In 2008, on the fortieth anniversary of The Population Bomb, Paul and Anne published The Dominant Animal. They admitted that the original book had a serious defect -- it was too optimistic. The new book presents an extremely intimate "birds and bees" discussion of the facts of life regarding the immense challenges of the twenty-first century, including overpopulation, overconsumption, peak energy, global heating, toxic pollution, mass extinctions, and on and on. It neatly describes the hominid journey, millions of years long, which led to what we have become today.
This book is special because of its expanded discussion of cultural evolution. Genetic evolution is a slow motion process that modifies genes over the passage of many generations. Cultural evolution modifies and accumulates information, and it can happen with dizzying speed. Other animals learn behaviors by imitating their elders. Humans learn behaviors and ideas, via imitation and complex communication. Alas, cultural evolution enabled us to become the dominant animal on Earth, a backhanded honor, sodden with appalling consequences.
It's not a book to read for pleasure, but it should be read by everyone on the planet, two or three times. It fills many of the huge empty gaps in our education, and in the media coverage of our era. You don't have to be a propeller-head to understand it. Hopefully, it will make enormous throbbing consumer fantasies go flaccid, and reorient minds to life in actual reality.

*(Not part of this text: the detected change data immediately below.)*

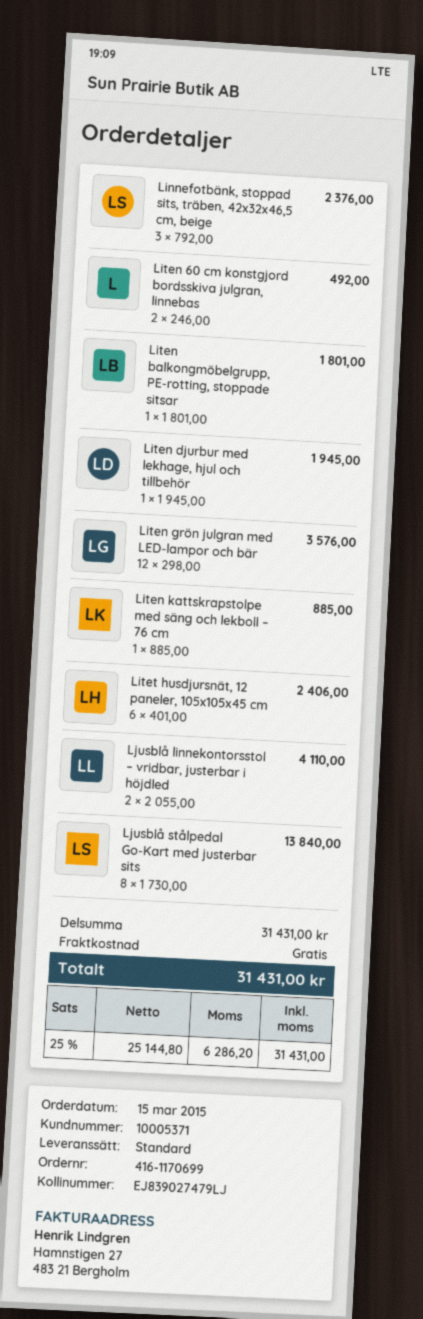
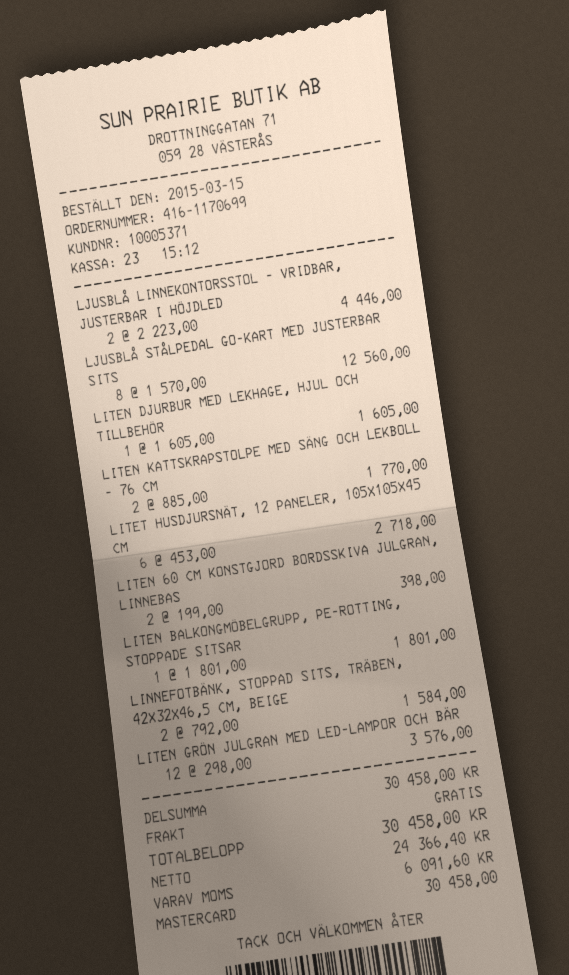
Linnefotbänk, stoppad sits, träben, 42x32x46,5 cm, beige: 3 x 792.00 = 2376.00 -> 2 x 792.00 = 1584.00
Liten 60 cm konstgjord bordsskiva julgran, linnebas: 2 x 246.00 = 492.00 -> 2 x 199.00 = 398.00
Liten djurbur med lekhage, hjul och tillbehör: 1 x 1945.00 = 1945.00 -> 1 x 1605.00 = 1605.00
Liten kattskrapstolpe med säng och lekboll – 76 cm: 1 x 885.00 = 885.00 -> 2 x 885.00 = 1770.00
Litet husdjursnät, 12 paneler, 105x105x45 cm: 6 x 401.00 = 2406.00 -> 6 x 453.00 = 2718.00
Ljusblå linnekontorsstol – vridbar, justerbar i höjdled: 2 x 2055.00 = 4110.00 -> 2 x 2223.00 = 4446.00
Ljusblå stålpedal Go-Kart med justerbar sits: 8 x 1730.00 = 13840.00 -> 8 x 1570.00 = 12560.00
subtotal: 31431.00 -> 30458.00
net: 25144.80 -> 24366.40
tax: 6286.20 -> 6091.60
total: 31431.00 -> 30458.00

On the bright side, we're not 100% committed to mass suicide. There are people all over who think that self-destruction is totally unhip. Most of them are far more interested in moving toward a survivable future. The Internet enables ordinary people to make their ideas available to billions of others, and everyone now has access to a much broader range of ideas. Sometimes the efforts of individuals succeed in sending cultural evolution off in a new direction -- all that's needed is a healthy imagination and good timing.
Ecological history has thoroughly compiled our major mistakes. In theory, we could study this history, change our habits, and break out of the centuries-long cycle of repeated mistakes. That might be fun. When luck is in the air, large societies can make huge changes with dazzling speed -- like the collapse of the Soviet Union. We don't need more technology; we need social change that's inspired by clear thinking.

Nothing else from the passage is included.